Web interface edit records
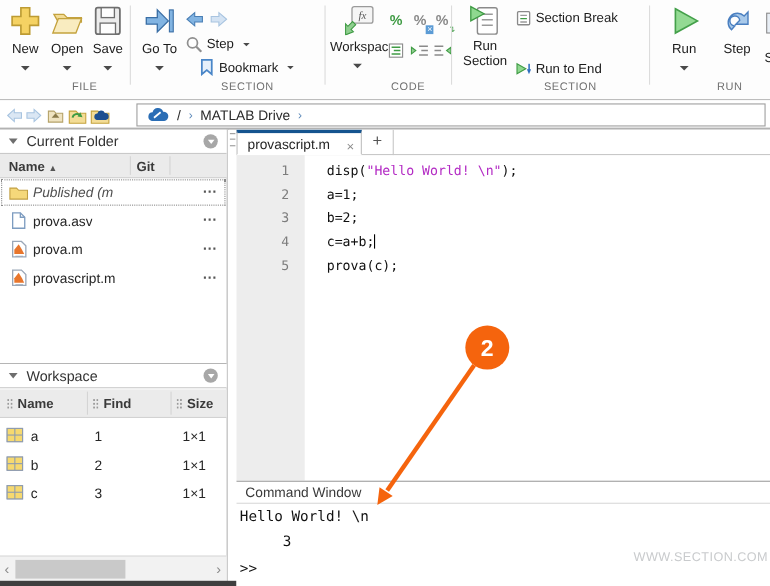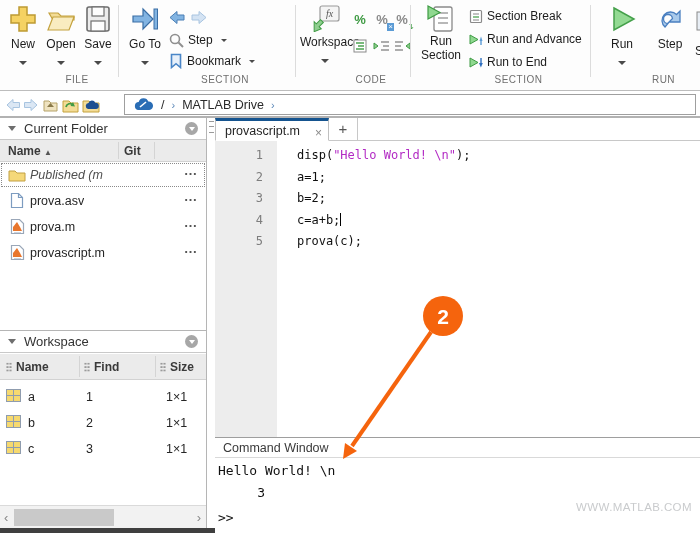--- a/index.html
+++ b/index.html
@@ -234,14 +234,6 @@
           <line x1="4" y1="11" x2="10" y2="11" stroke="#9a9a9a" stroke-width="1.2"></line>
         </svg>
         <span class="minilabel">Section Break</span>
-      </div>
-      <div class="minirow" style="left:58px;top:30px">
-        <svg width="14" height="15">
-          <polygon points="1,3 9,7.5 1,12" fill="#8fd88f" stroke="#3f9b44" stroke-width="1"></polygon>
-          <polygon points="10.5,9 13.5,9 12,4.5" fill="#5b9bd5"></polygon>
-          <rect x="11.3" y="9" width="1.4" height="4" fill="#5b9bd5"></rect>
-        </svg>
-        <span class="minilabel">Run and Advance</span>
       </div>
       <div class="minirow" style="left:58px;top:53px">
         <svg width="14" height="15">

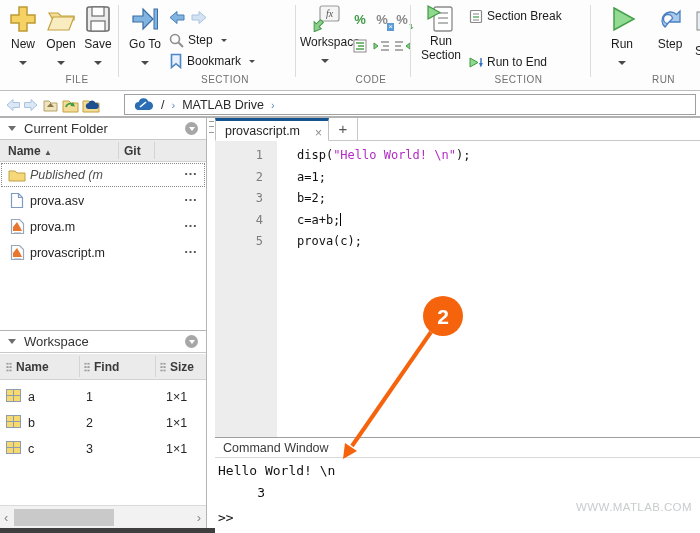--- a/index.html
+++ b/index.html
@@ -152,7 +152,7 @@
         <span class="minilabel">Step</span>
         <span class="scaret"></span>
       </div>
-      <div class="minirow" style="left:50px;top:52px">
+      <div class="minirow" style="left:62px;top:52px">
         <svg width="14" height="16">
           <path d="M2.5 1.5 h9 v13 l-4.5 -3.8 -4.5 3.8 z" fill="#e7f0fa" stroke="#4a86c8" stroke-width="1.6"></path>
         </svg>

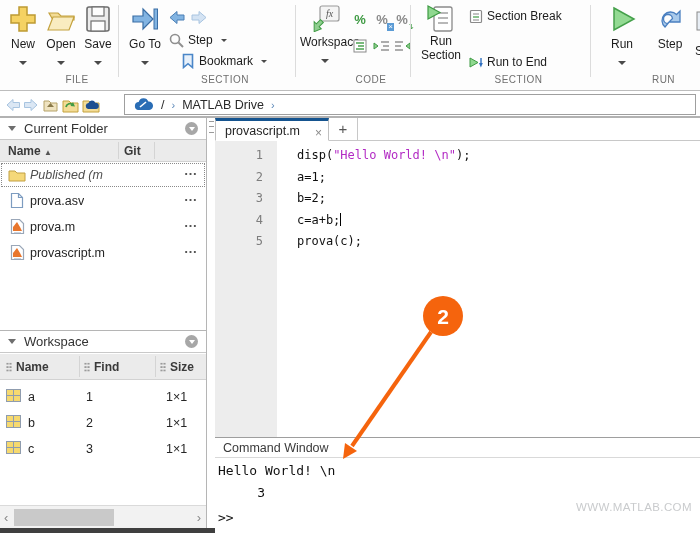--- a/index.html
+++ b/index.html
@@ -460,7 +460,7 @@
     </div>
   </div>
 
-  <div class="watermark">WWW.MATLAB.COM</div>
+  <div class="watermark">WWW.SECTION.COM</div>
 
   <svg class="overlay">
     <line x1="431" y1="332" x2="352" y2="446" stroke="#f5640d" stroke-width="4"></line>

--- YOUR INSTRUCTIONS ---
What is wanted is a verbatim transcription of every record above, pictures excluded.

--- COMPLETED TASK ---
--- a/index.html
+++ b/index.html
@@ -234,14 +234,6 @@
           <line x1="4" y1="11" x2="10" y2="11" stroke="#9a9a9a" stroke-width="1.2"></line>
         </svg>
         <span class="minilabel">Section Break</span>
-      </div>
-      <div class="minirow" style="left:58px;top:30px">
-        <svg width="14" height="15">
-          <polygon points="1,3 9,7.5 1,12" fill="#8fd88f" stroke="#3f9b44" stroke-width="1"></polygon>
-          <polygon points="10.5,9 13.5,9 12,4.5" fill="#5b9bd5"></polygon>
-          <rect x="11.3" y="9" width="1.4" height="4" fill="#5b9bd5"></rect>
-        </svg>
-        <span class="minilabel">Run and Advance</span>
       </div>
       <div class="minirow" style="left:58px;top:53px">
         <svg width="14" height="15">

--- a/index.html
+++ b/index.html
@@ -152,7 +152,7 @@
         <span class="minilabel">Step</span>
         <span class="scaret"></span>
       </div>
-      <div class="minirow" style="left:50px;top:52px">
+      <div class="minirow" style="left:62px;top:52px">
         <svg width="14" height="16">
           <path d="M2.5 1.5 h9 v13 l-4.5 -3.8 -4.5 3.8 z" fill="#e7f0fa" stroke="#4a86c8" stroke-width="1.6"></path>
         </svg>

--- a/index.html
+++ b/index.html
@@ -460,7 +460,7 @@
     </div>
   </div>
 
-  <div class="watermark">WWW.MATLAB.COM</div>
+  <div class="watermark">WWW.SECTION.COM</div>
 
   <svg class="overlay">
     <line x1="431" y1="332" x2="352" y2="446" stroke="#f5640d" stroke-width="4"></line>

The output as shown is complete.